The dog thing cracks me up. I wanted the first dog we got, Then she got violent and suicidal to get a second. Then after our divorce she bought a dog as a lure for our child… which became the childs dog. and the dog moved in with me and the kids because she couldn’t care for it. Then my ex DID IT AGAIN! Bought yet another dog she couldn’t take care of, said it was my other childs dog, and then the dog moved in with us… Grrr….. For a while I had 4 DOGS.
OMG!!! The dogs! I have no want for animals I have no time for. The kids are too young to train them and really don’t even like them. And my wife doesn’t care enough to even feed them! Or let them out to go. Or clean the kennel. Or fix the fence. Or….. on and on… I have been forced to take on her responsibility of the 2 dogs. I dought she would even notice they were gone if sold them…. at least for a week and then she would make it sound like I’m the worst thing on Earth.
15 years? I feel like I should give you a hug. I lasted 12 1/2 years. Yeah, she controlled the finances and we were always broke, even though I made well over the avg middle class salary. But when you need new curtains, walls painted new decor every six freaking months, kinda hard to save money. There was always something we “needed.” That same “something” I would take to Goodwill a year later (sometimes, a few months later). Our three kids had enough toys to supply a small village for a few generations. Once, I worked up the courage to tell her that maybe we should curb Christmas gifts a bit that year and I wasn’t crazy about the idea that we are actually teaching our kids that Christmas is about the size of their toy pile. That was the year “I took Christmas away from the kids” (exact words) and got an angry rant that labeled me as “the grouch who doesn’t get that into Christmas.” Christmas, by the way, is my favorite holiday. I just don’t think it should be about ramping up revenues for department stores.
Oh boy. Yeah. I live in an apartment with two cats and a dog. I didn’t want a dog. I WORK ALL DAY! I didn’t want two cats either. One was plenty. Both my dog and my second cat started out as my exCB’s pets.
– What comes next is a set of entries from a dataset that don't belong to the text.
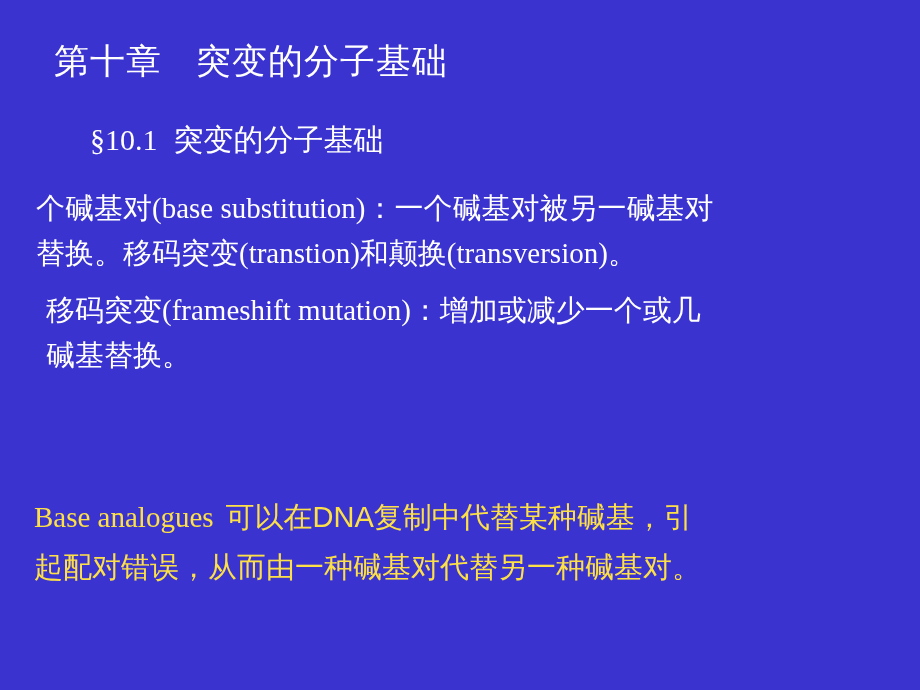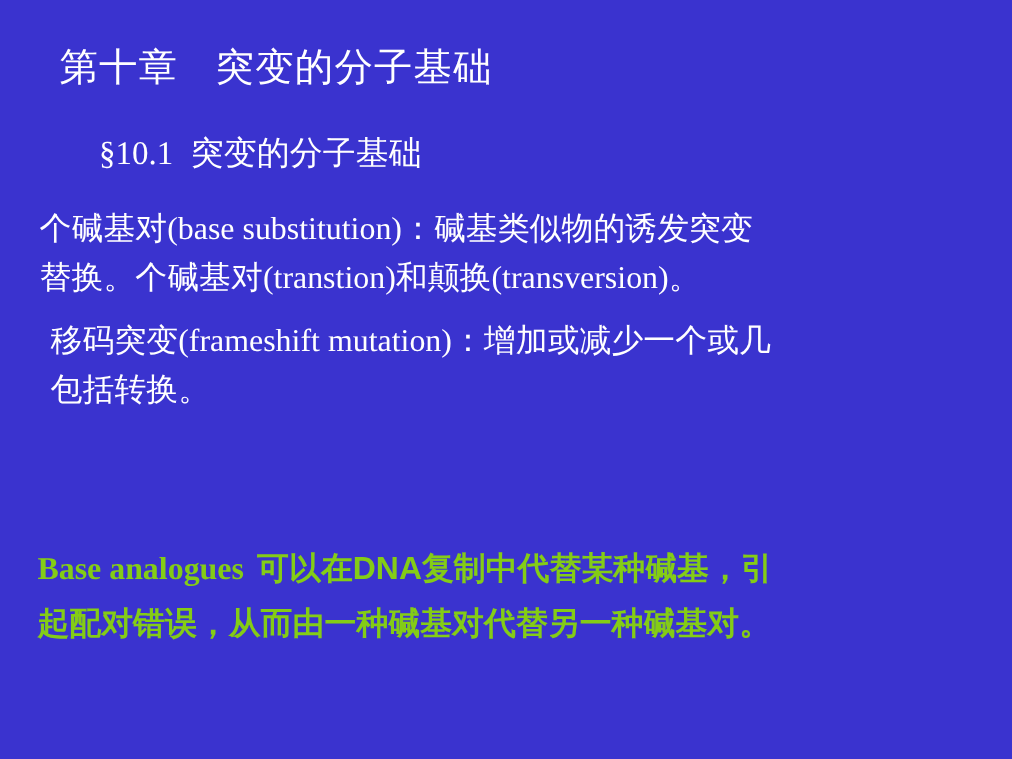"碱基类似物的诱发突变" span.cn { text: 碱基类似物的诱发突变 -> 一个碱基对被另一碱基对 }
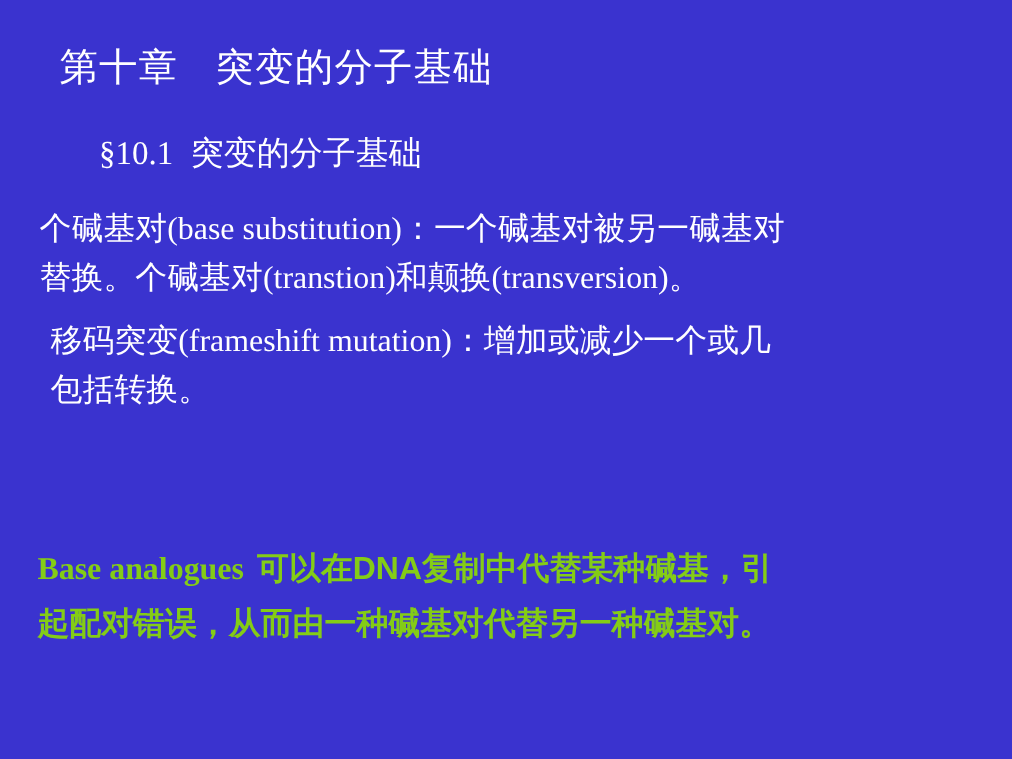"替换。个碱基对" span.cn { text: 个碱基对 -> 移码突变 }
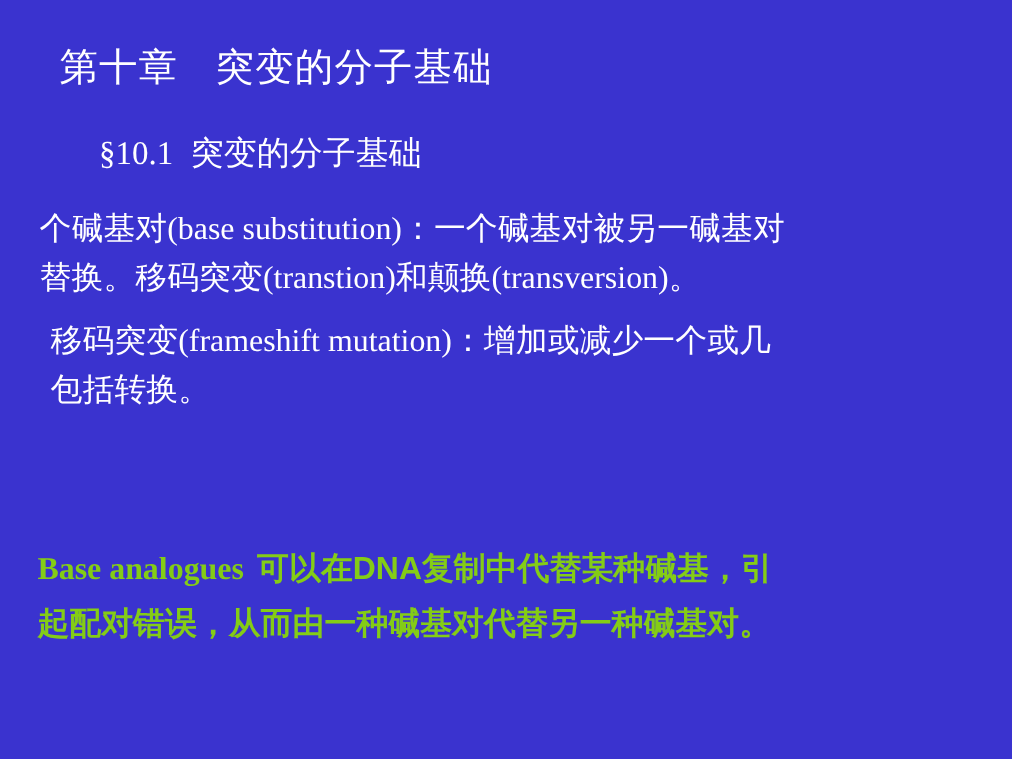"包括转换。" span.l2 { text: 包括转 -> 碱基替 }
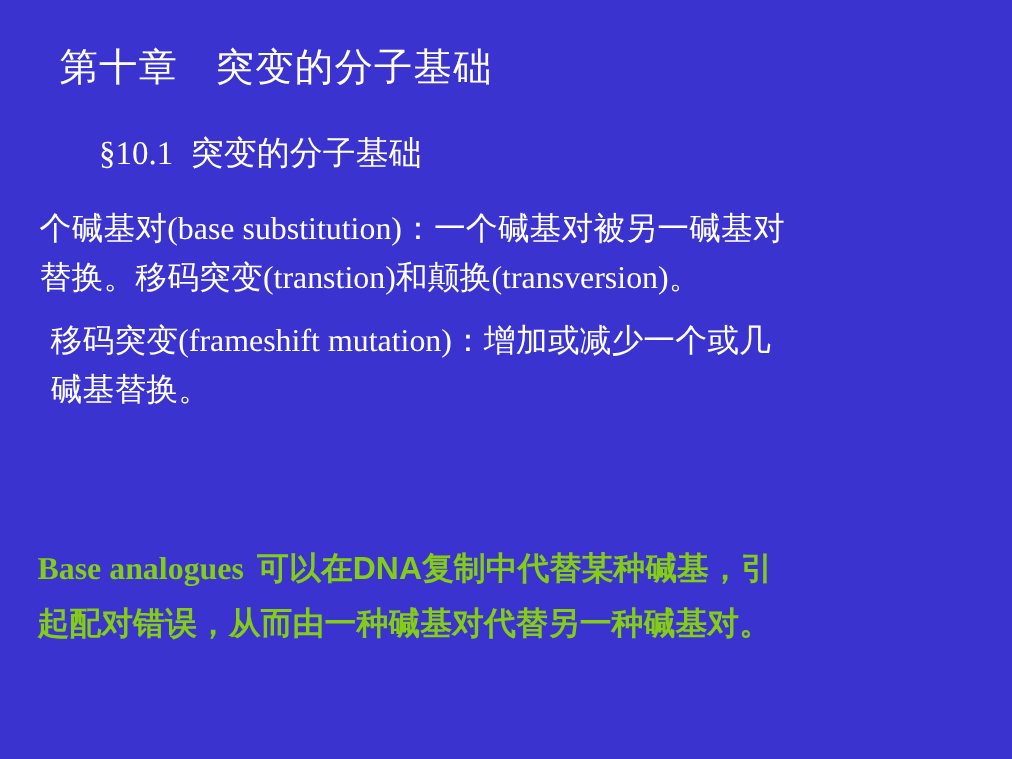"Base analogues 可以在DNA复制中代替某种碱基，引" #p-analogues { color: #84cc16 -> #fde047; font-weight: bold -> none }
Of course, she couldn’t handle them, so now I have them, because I know it would crush my kids if the dog and the cat were given away. Typical BPD behavior. Yes, people, believe it or not, dogs are actually a relatively demanding responsibility. They get some half-baked idea in their head, give it a half-assed effort and leave it to their victims to make it work. The dog is attached to my hip, so I guess it all works out, right? LOL!